MATERIAL SUPPLIED ->
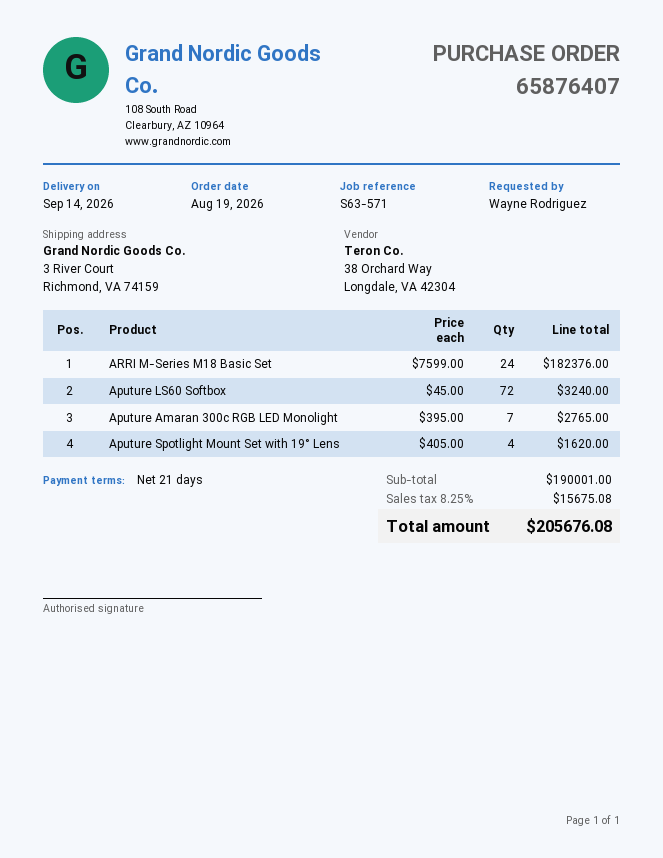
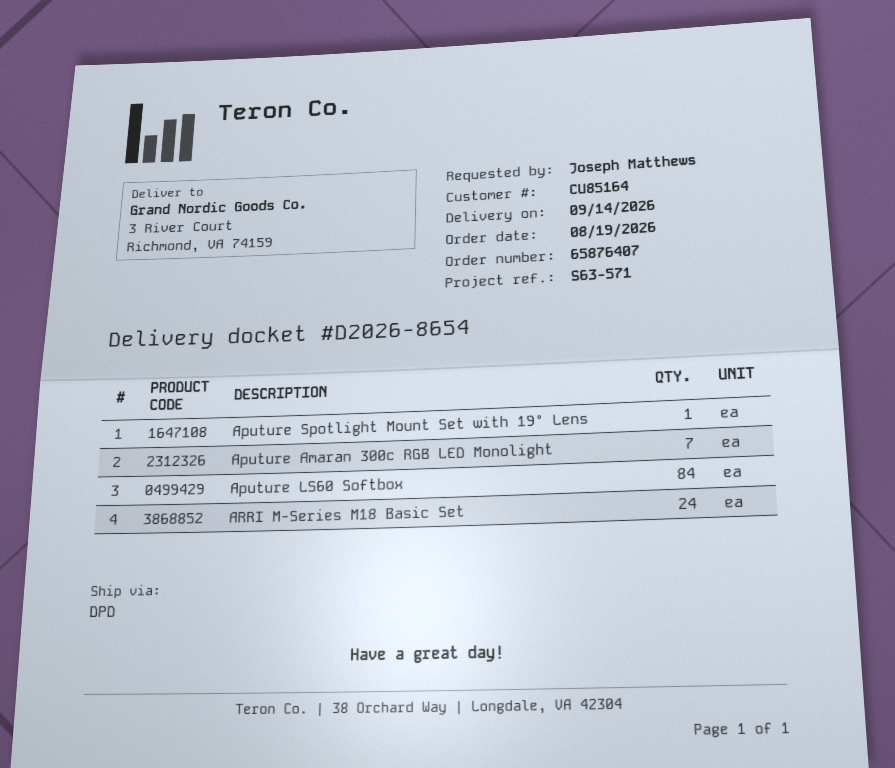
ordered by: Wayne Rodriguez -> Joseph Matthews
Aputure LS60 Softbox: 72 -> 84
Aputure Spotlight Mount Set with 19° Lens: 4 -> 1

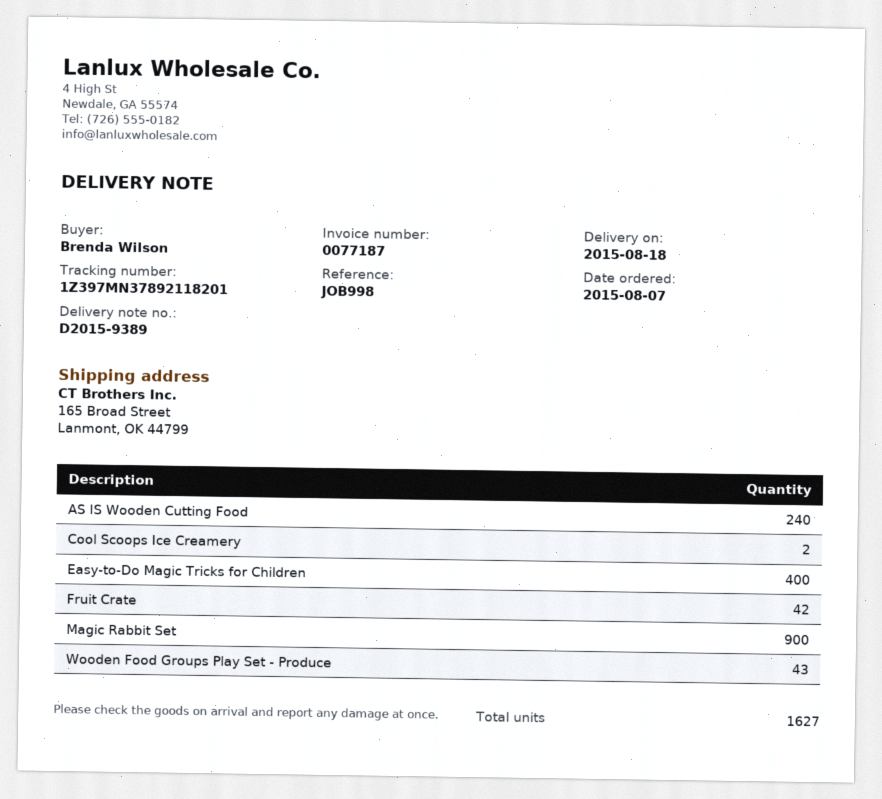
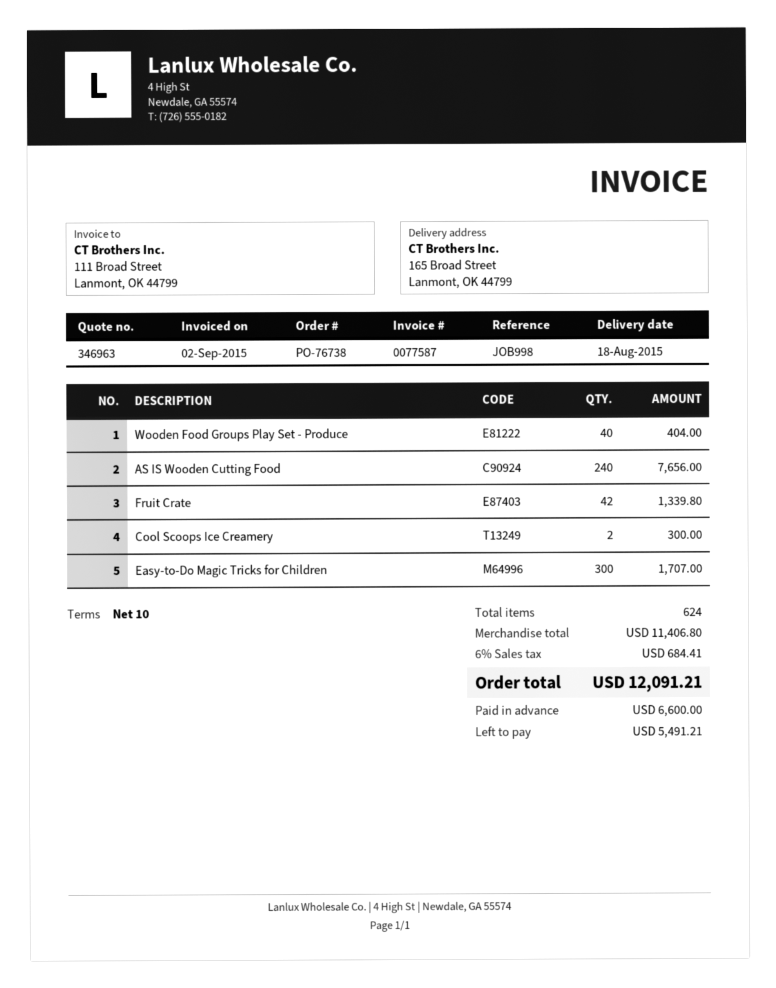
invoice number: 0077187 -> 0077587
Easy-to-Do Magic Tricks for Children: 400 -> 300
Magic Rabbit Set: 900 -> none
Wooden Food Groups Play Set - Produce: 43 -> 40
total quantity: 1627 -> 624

WHAT YOU SHOULD DO -> Within the material above, show every line that includes "Aputure".

TASK SOLUTION ->
Aputure LS60 Softbox: 72 -> 84
Aputure Spotlight Mount Set with 19° Lens: 4 -> 1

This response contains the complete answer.